(Source data)

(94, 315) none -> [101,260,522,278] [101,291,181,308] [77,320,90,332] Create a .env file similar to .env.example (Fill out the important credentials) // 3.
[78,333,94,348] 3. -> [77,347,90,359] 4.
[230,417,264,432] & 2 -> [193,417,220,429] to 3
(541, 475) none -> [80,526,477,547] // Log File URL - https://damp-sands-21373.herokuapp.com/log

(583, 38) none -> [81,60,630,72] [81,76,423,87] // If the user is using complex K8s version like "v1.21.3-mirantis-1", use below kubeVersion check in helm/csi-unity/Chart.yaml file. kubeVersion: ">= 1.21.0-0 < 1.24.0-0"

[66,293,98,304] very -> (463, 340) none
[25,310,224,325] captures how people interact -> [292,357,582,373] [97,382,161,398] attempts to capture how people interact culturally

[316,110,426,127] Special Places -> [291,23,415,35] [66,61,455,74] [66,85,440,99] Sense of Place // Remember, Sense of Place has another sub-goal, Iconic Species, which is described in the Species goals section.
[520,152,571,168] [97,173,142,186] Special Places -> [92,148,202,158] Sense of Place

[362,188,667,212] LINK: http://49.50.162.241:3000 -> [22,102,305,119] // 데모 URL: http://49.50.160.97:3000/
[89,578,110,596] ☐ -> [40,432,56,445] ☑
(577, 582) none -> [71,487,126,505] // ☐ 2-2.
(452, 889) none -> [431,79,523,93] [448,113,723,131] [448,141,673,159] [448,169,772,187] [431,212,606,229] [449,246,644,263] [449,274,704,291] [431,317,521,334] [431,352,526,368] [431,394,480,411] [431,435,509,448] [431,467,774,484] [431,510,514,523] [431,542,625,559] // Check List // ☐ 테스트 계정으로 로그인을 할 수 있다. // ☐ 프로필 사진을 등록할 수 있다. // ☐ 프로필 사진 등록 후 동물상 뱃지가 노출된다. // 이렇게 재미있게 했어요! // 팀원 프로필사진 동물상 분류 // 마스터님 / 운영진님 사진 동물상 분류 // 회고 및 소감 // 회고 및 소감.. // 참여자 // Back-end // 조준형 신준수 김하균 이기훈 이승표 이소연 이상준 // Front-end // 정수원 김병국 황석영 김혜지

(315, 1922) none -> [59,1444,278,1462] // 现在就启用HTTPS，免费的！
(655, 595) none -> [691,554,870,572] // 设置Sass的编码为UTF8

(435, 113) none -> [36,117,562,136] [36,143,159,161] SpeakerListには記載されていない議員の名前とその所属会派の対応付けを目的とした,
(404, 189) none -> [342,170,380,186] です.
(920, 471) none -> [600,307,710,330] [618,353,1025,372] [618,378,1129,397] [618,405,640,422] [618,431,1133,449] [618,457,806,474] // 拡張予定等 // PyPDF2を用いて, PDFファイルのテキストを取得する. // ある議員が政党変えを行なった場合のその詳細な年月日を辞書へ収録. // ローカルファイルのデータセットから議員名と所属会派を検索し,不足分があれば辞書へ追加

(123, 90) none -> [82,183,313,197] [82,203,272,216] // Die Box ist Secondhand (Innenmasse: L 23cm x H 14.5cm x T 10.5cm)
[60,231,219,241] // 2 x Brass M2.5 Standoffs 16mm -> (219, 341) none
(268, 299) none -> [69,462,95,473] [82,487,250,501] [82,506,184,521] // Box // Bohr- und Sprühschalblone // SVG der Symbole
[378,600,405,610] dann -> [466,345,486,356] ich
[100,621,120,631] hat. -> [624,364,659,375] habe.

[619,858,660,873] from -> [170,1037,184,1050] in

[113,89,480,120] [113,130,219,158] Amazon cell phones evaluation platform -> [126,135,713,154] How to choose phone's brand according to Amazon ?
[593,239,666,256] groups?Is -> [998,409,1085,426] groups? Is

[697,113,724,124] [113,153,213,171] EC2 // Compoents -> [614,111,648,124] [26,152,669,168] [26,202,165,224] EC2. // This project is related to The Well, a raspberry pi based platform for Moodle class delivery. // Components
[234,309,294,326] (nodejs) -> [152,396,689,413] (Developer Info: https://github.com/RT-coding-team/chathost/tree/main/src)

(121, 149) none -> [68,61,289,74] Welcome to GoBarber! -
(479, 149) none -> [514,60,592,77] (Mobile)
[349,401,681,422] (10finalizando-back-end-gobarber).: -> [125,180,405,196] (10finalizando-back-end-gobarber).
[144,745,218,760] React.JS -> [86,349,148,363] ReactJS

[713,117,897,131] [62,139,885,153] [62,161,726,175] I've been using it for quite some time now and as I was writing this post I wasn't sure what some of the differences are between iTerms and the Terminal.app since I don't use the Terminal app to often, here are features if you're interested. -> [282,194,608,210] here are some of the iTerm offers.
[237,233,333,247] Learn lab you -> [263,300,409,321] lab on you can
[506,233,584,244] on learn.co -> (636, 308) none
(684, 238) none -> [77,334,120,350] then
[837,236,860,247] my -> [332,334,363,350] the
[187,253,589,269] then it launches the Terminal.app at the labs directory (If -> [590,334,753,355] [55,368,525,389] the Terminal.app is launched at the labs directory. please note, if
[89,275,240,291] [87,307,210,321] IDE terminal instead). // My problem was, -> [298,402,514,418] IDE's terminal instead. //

Problem description -> Write out again, exactly as they appear above, the lines from the one containing "[506,233,584,244] on learn.co" to the final line, and only those.

Response ->
[506,233,584,244] on learn.co -> (636, 308) none
(684, 238) none -> [77,334,120,350] then
[837,236,860,247] my -> [332,334,363,350] the
[187,253,589,269] then it launches the Terminal.app at the labs directory (If -> [590,334,753,355] [55,368,525,389] the Terminal.app is launched at the labs directory. please note, if
[89,275,240,291] [87,307,210,321] IDE terminal instead). // My problem was, -> [298,402,514,418] IDE's terminal instead. //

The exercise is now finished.